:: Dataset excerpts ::
'''

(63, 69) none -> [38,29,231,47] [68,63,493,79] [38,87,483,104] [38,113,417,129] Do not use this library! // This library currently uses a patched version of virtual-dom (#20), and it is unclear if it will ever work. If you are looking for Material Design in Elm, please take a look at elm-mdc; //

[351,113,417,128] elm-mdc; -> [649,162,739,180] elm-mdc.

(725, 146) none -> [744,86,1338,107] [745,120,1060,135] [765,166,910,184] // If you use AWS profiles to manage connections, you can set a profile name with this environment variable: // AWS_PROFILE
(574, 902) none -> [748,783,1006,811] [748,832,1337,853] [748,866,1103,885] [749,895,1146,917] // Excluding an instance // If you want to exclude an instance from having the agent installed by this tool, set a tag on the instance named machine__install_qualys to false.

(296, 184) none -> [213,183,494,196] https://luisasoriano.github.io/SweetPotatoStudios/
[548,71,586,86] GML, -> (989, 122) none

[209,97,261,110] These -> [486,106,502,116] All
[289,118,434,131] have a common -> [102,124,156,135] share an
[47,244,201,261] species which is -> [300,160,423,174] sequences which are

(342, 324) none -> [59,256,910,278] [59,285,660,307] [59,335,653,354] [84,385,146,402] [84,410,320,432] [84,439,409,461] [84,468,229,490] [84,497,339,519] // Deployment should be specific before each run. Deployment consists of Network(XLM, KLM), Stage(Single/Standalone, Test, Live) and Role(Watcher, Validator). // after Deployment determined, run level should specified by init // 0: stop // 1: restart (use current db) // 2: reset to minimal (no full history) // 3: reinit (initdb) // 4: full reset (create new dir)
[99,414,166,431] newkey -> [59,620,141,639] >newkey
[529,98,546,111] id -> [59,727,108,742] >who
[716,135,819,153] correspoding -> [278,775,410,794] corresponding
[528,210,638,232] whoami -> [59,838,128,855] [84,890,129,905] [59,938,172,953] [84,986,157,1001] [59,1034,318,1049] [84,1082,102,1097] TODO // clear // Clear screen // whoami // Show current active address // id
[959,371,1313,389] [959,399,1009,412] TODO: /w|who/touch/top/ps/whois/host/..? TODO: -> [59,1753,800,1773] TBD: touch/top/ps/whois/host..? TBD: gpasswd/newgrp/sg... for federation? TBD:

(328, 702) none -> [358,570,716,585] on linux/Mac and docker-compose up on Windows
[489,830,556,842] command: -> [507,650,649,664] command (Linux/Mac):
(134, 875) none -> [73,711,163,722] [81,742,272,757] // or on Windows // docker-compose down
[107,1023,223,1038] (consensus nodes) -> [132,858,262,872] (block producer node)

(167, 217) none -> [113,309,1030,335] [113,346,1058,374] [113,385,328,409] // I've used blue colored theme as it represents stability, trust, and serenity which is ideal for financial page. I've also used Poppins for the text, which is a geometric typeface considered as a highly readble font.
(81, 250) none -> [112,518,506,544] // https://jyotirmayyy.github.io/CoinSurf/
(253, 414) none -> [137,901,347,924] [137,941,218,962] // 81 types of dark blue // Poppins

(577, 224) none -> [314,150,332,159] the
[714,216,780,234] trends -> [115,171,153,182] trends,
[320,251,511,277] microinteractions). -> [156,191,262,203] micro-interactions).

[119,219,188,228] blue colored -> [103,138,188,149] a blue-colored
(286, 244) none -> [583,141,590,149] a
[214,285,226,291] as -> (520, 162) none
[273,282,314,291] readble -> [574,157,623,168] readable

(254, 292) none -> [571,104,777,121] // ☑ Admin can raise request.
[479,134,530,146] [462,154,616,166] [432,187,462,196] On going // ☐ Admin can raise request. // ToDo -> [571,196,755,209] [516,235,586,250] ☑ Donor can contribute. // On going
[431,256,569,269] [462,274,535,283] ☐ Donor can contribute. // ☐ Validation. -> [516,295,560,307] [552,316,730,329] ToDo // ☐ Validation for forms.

'''

:: YOUR OBJECTIVE ::
Your answer must be the lines above, unchanged, from the first one through the line that holds "[716,135,819,153] correspoding ->", inclusive, and no others.

:: EXERCISE OUTPUT ::
(63, 69) none -> [38,29,231,47] [68,63,493,79] [38,87,483,104] [38,113,417,129] Do not use this library! // This library currently uses a patched version of virtual-dom (#20), and it is unclear if it will ever work. If you are looking for Material Design in Elm, please take a look at elm-mdc; //

[351,113,417,128] elm-mdc; -> [649,162,739,180] elm-mdc.

(725, 146) none -> [744,86,1338,107] [745,120,1060,135] [765,166,910,184] // If you use AWS profiles to manage connections, you can set a profile name with this environment variable: // AWS_PROFILE
(574, 902) none -> [748,783,1006,811] [748,832,1337,853] [748,866,1103,885] [749,895,1146,917] // Excluding an instance // If you want to exclude an instance from having the agent installed by this tool, set a tag on the instance named machine__install_qualys to false.

(296, 184) none -> [213,183,494,196] https://luisasoriano.github.io/SweetPotatoStudios/
[548,71,586,86] GML, -> (989, 122) none

[209,97,261,110] These -> [486,106,502,116] All
[289,118,434,131] have a common -> [102,124,156,135] share an
[47,244,201,261] species which is -> [300,160,423,174] sequences which are

(342, 324) none -> [59,256,910,278] [59,285,660,307] [59,335,653,354] [84,385,146,402] [84,410,320,432] [84,439,409,461] [84,468,229,490] [84,497,339,519] // Deployment should be specific before each run. Deployment consists of Network(XLM, KLM), Stage(Single/Standalone, Test, Live) and Role(Watcher, Validator). // after Deployment determined, run level should specified by init // 0: stop // 1: restart (use current db) // 2: reset to minimal (no full history) // 3: reinit (initdb) // 4: full reset (create new dir)
[99,414,166,431] newkey -> [59,620,141,639] >newkey
[529,98,546,111] id -> [59,727,108,742] >who
[716,135,819,153] correspoding -> [278,775,410,794] corresponding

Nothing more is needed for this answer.